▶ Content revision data
Start of Block
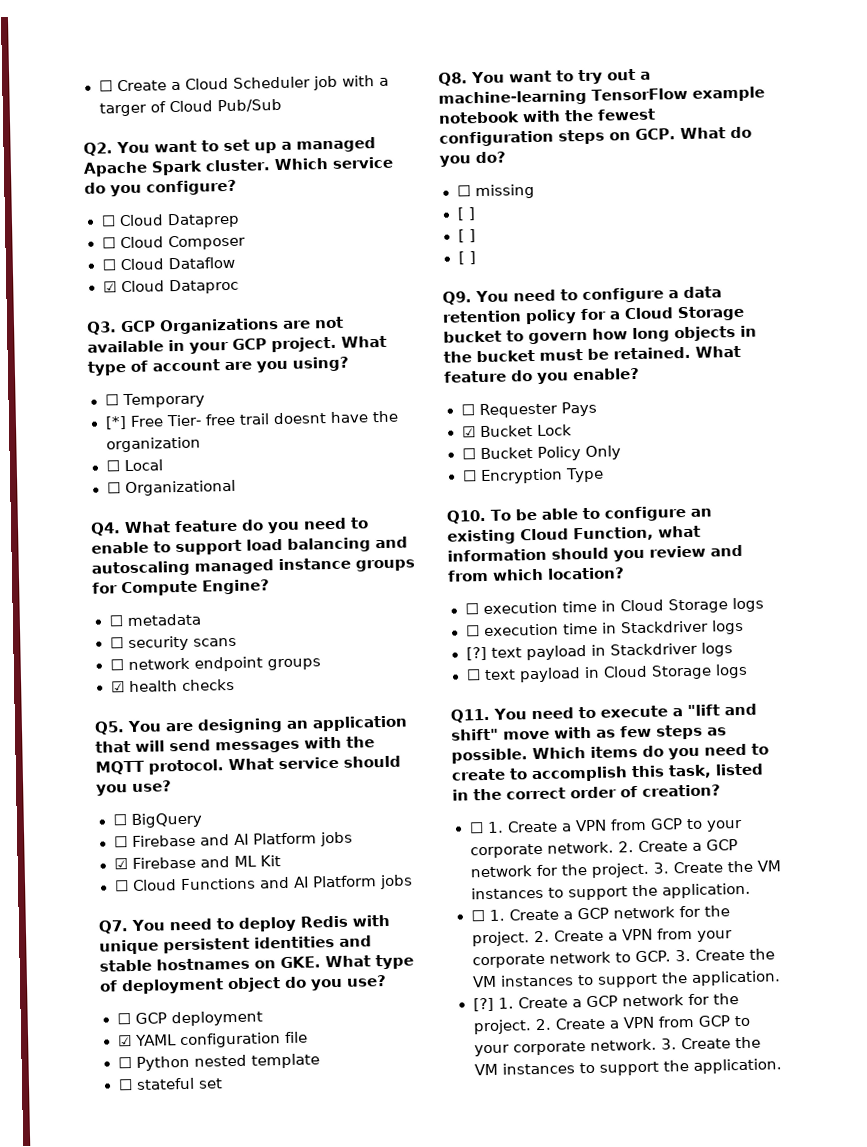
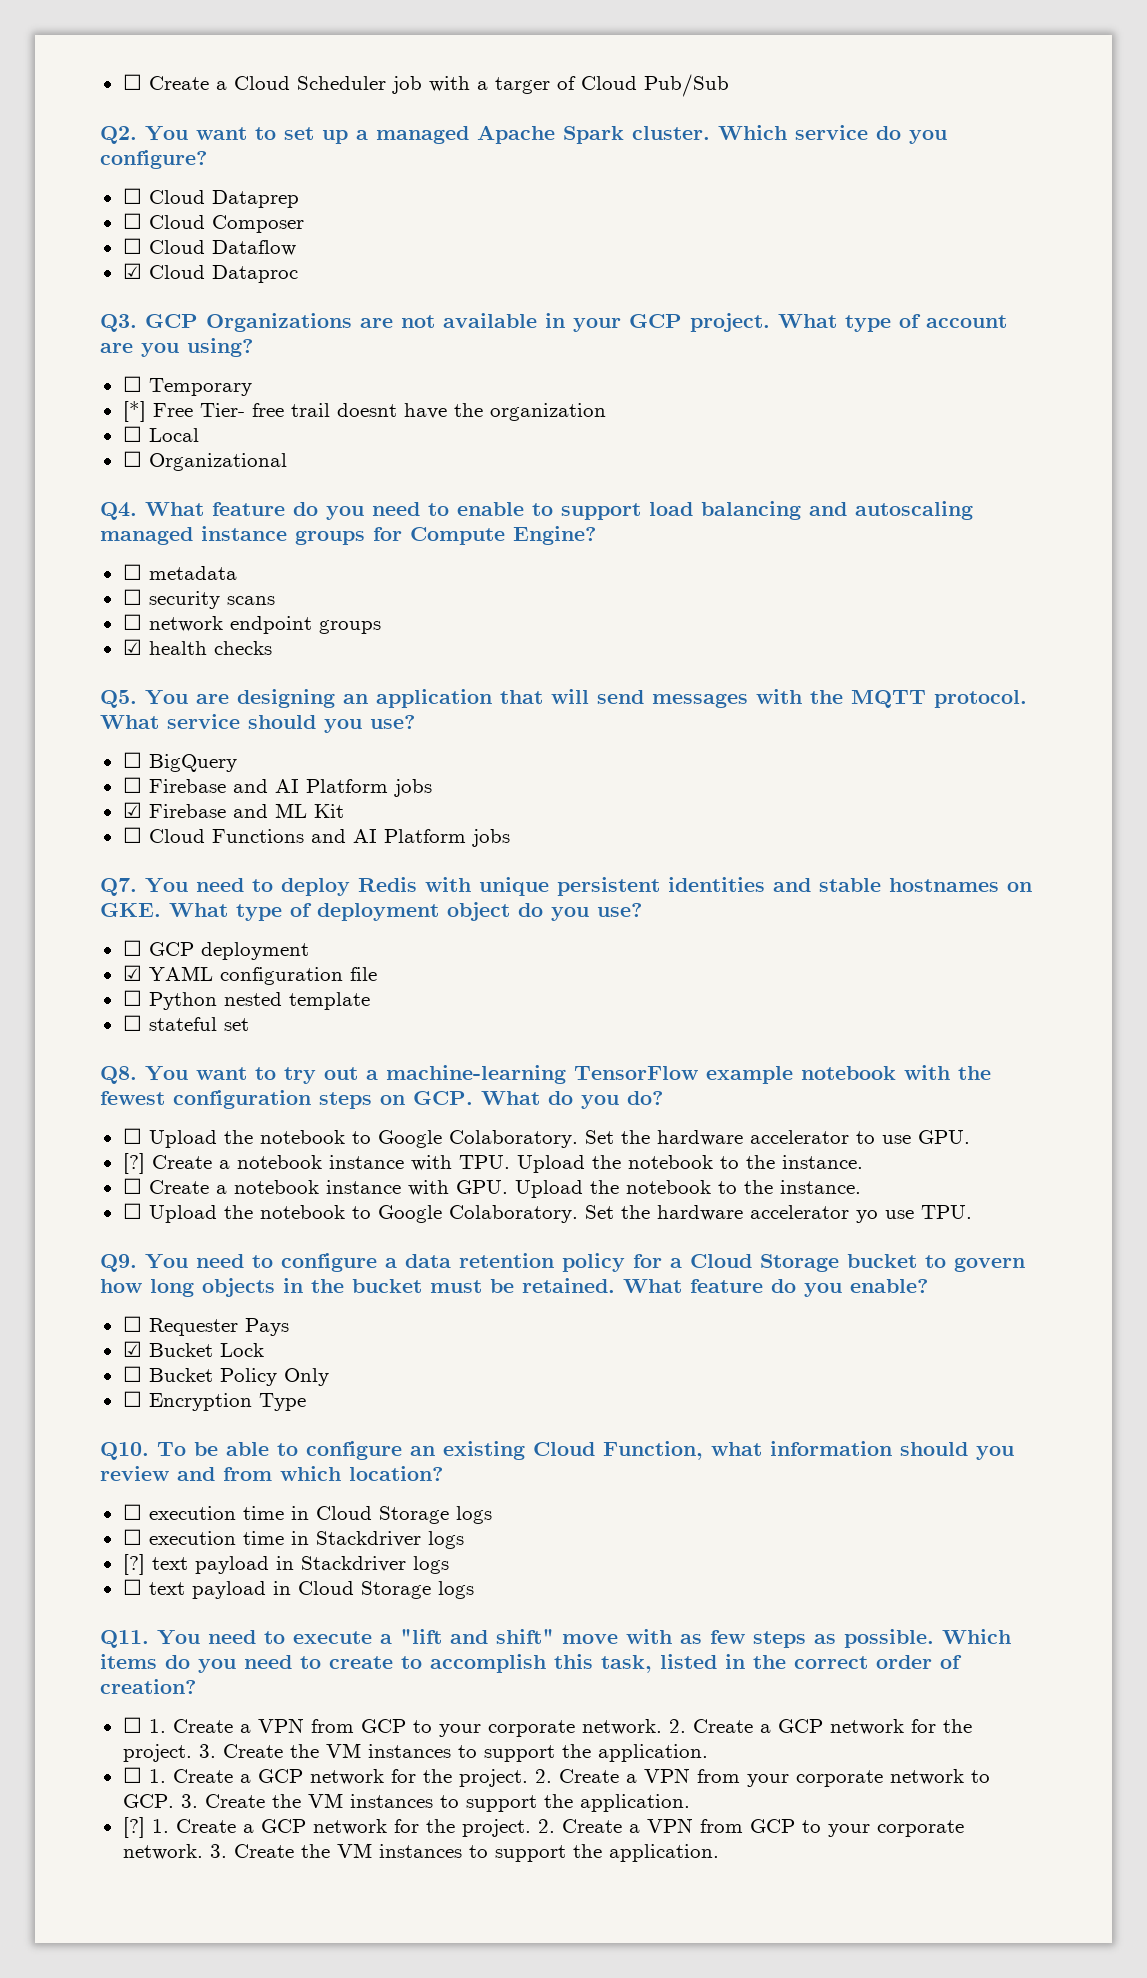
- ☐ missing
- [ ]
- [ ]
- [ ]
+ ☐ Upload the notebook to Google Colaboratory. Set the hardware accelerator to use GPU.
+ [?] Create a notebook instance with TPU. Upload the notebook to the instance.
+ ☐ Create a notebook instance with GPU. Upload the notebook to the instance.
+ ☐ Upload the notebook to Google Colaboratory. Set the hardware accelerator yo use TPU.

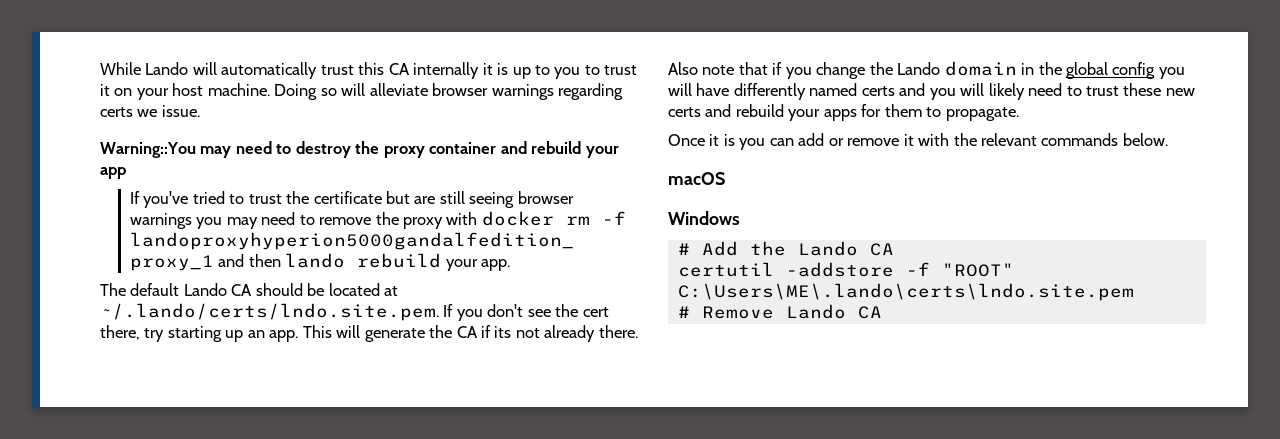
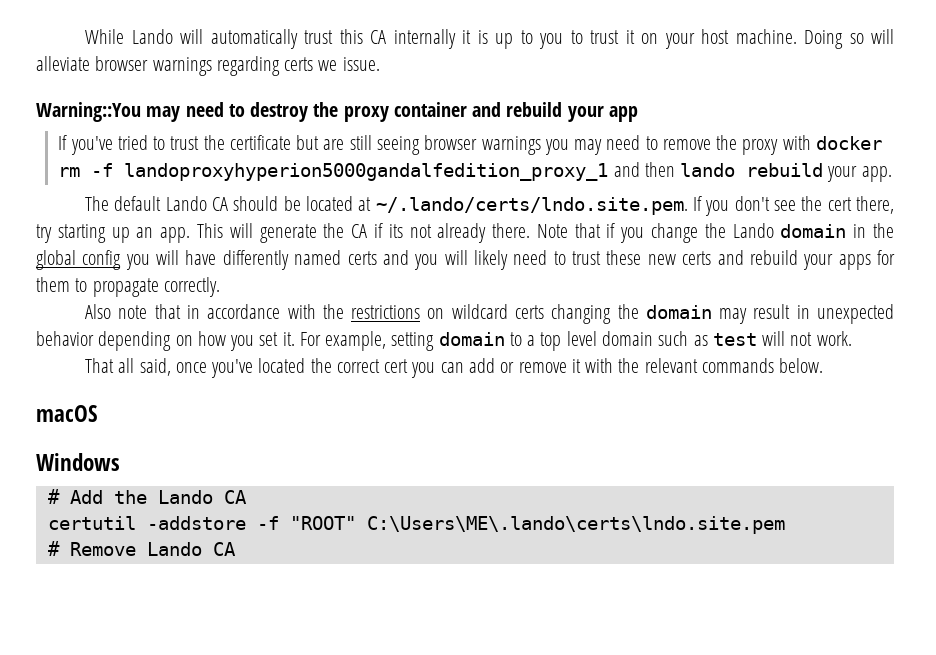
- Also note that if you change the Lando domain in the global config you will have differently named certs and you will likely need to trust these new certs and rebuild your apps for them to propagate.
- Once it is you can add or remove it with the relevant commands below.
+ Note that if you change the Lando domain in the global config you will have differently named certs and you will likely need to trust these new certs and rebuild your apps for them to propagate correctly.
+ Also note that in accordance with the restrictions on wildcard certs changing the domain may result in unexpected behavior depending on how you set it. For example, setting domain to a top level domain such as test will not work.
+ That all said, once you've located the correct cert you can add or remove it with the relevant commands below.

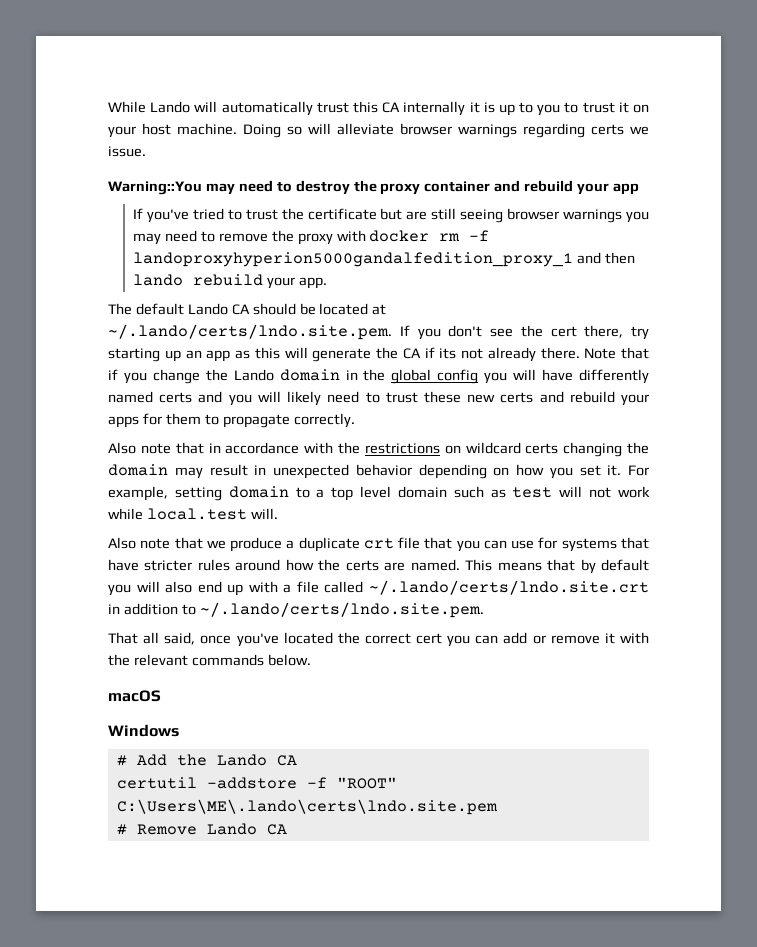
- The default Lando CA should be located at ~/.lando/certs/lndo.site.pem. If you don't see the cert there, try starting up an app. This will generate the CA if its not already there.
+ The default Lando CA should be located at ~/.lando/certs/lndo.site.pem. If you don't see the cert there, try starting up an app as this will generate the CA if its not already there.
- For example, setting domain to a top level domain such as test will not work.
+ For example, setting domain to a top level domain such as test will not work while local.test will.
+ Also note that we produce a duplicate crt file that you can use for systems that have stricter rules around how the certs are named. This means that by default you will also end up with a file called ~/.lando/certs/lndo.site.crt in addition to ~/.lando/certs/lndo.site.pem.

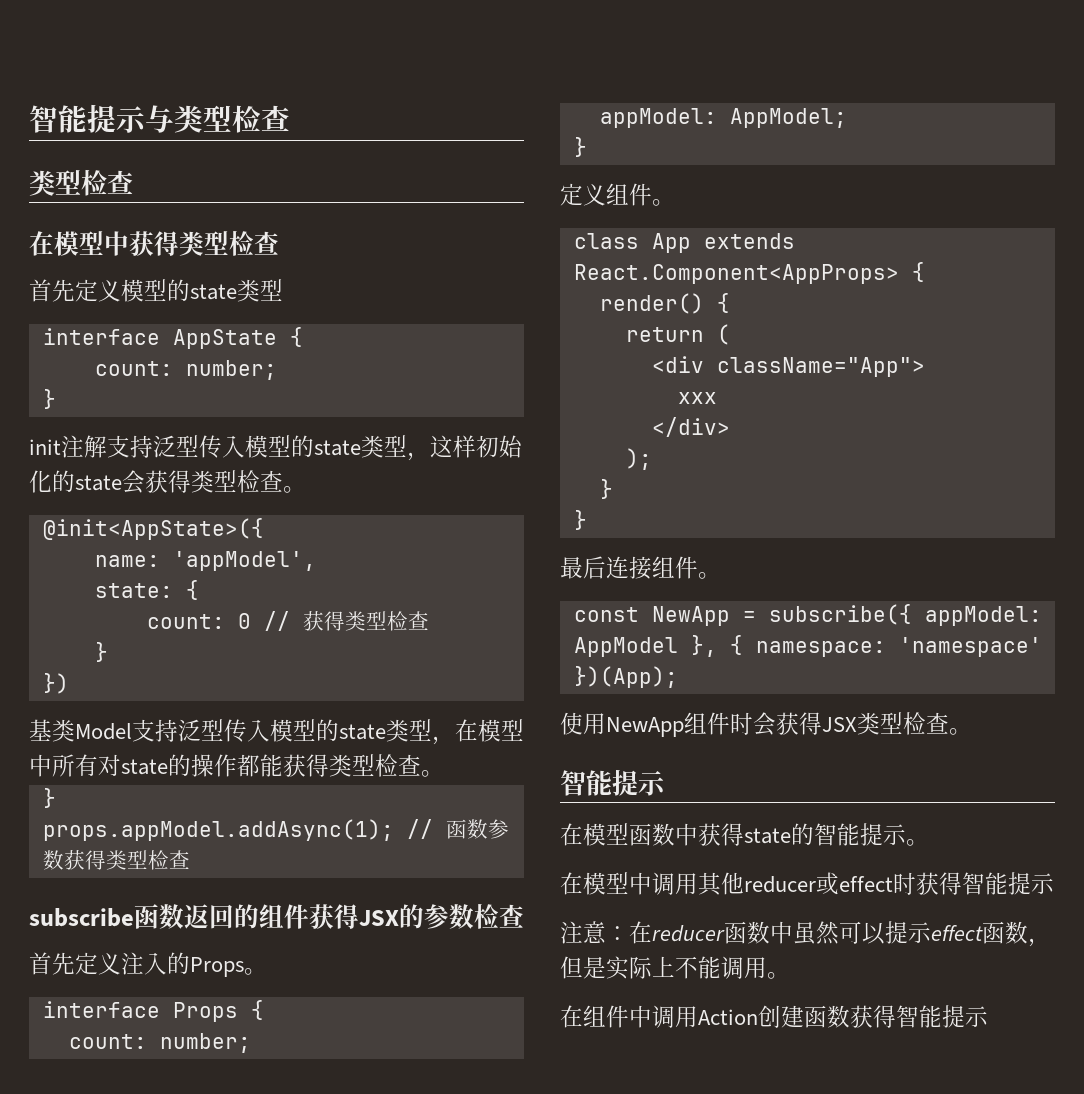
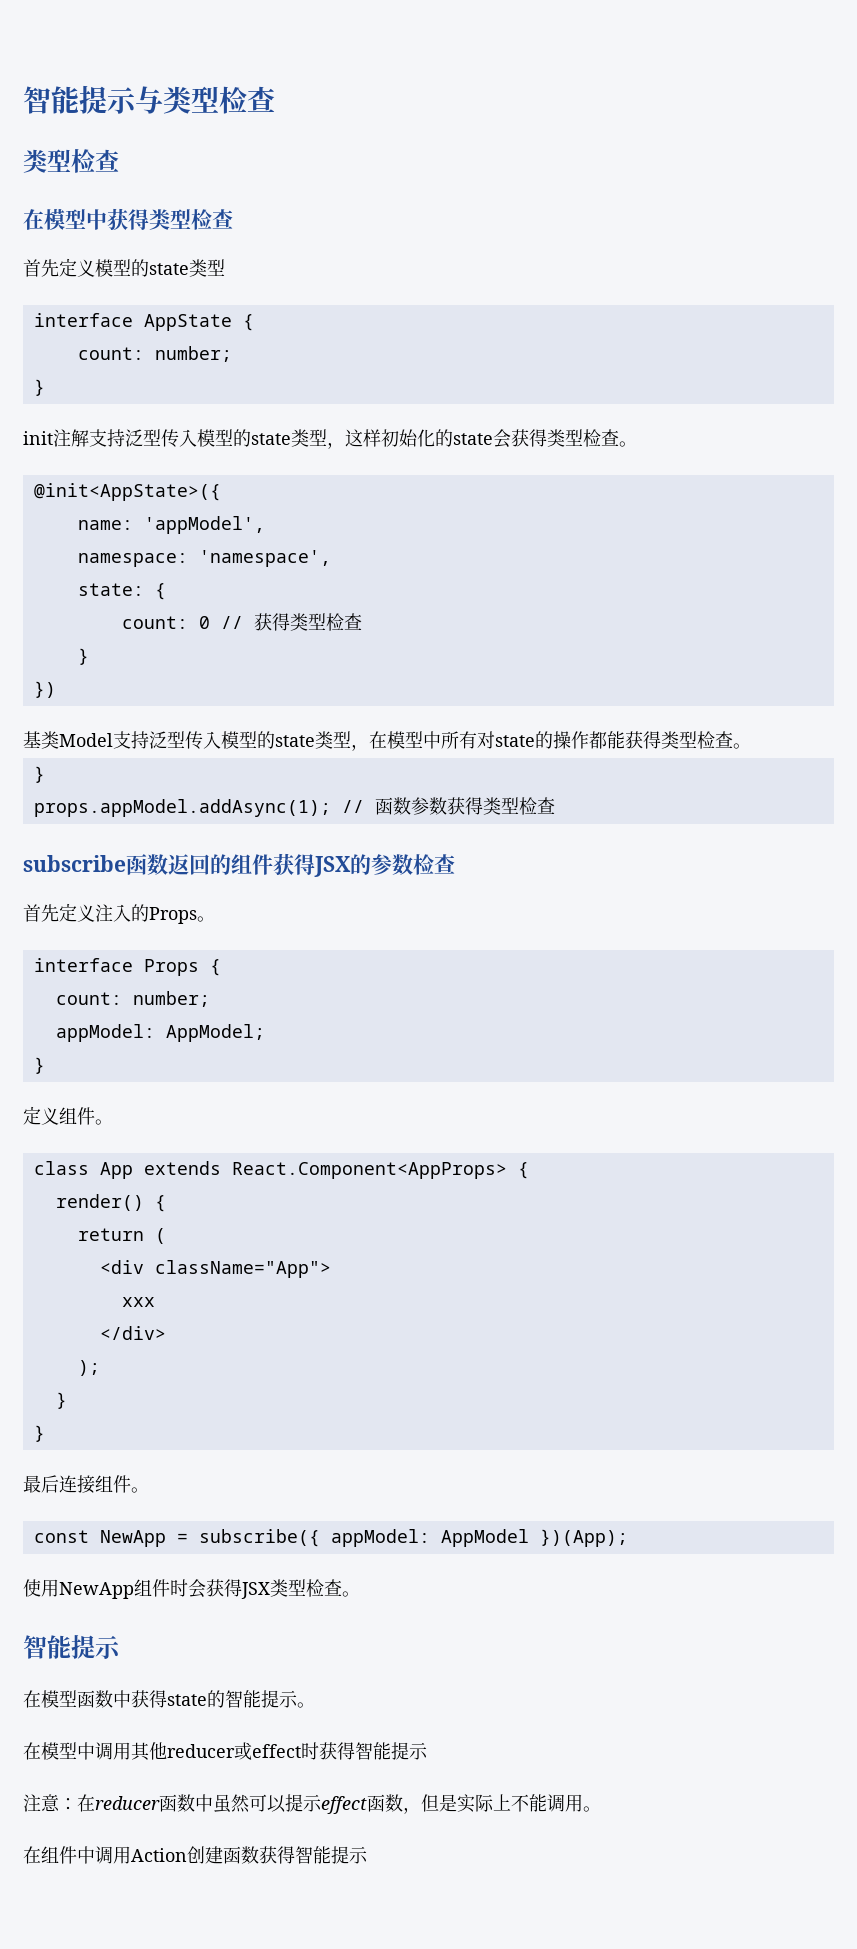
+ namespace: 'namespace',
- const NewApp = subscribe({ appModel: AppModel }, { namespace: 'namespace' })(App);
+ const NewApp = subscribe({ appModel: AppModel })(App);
End of Block
▶ ACTION ITEM
A faithful copy is needed: reproduce all of the data above, leaving the pictures out.

▶ ANSWER SECTION
- ☐ missing
- [ ]
- [ ]
- [ ]
+ ☐ Upload the notebook to Google Colaboratory. Set the hardware accelerator to use GPU.
+ [?] Create a notebook instance with TPU. Upload the notebook to the instance.
+ ☐ Create a notebook instance with GPU. Upload the notebook to the instance.
+ ☐ Upload the notebook to Google Colaboratory. Set the hardware accelerator yo use TPU.

- Also note that if you change the Lando domain in the global config you will have differently named certs and you will likely need to trust these new certs and rebuild your apps for them to propagate.
- Once it is you can add or remove it with the relevant commands below.
+ Note that if you change the Lando domain in the global config you will have differently named certs and you will likely need to trust these new certs and rebuild your apps for them to propagate correctly.
+ Also note that in accordance with the restrictions on wildcard certs changing the domain may result in unexpected behavior depending on how you set it. For example, setting domain to a top level domain such as test will not work.
+ That all said, once you've located the correct cert you can add or remove it with the relevant commands below.

- The default Lando CA should be located at ~/.lando/certs/lndo.site.pem. If you don't see the cert there, try starting up an app. This will generate the CA if its not already there.
+ The default Lando CA should be located at ~/.lando/certs/lndo.site.pem. If you don't see the cert there, try starting up an app as this will generate the CA if its not already there.
- For example, setting domain to a top level domain such as test will not work.
+ For example, setting domain to a top level domain such as test will not work while local.test will.
+ Also note that we produce a duplicate crt file that you can use for systems that have stricter rules around how the certs are named. This means that by default you will also end up with a file called ~/.lando/certs/lndo.site.crt in addition to ~/.lando/certs/lndo.site.pem.

+ namespace: 'namespace',
- const NewApp = subscribe({ appModel: AppModel }, { namespace: 'namespace' })(App);
+ const NewApp = subscribe({ appModel: AppModel })(App);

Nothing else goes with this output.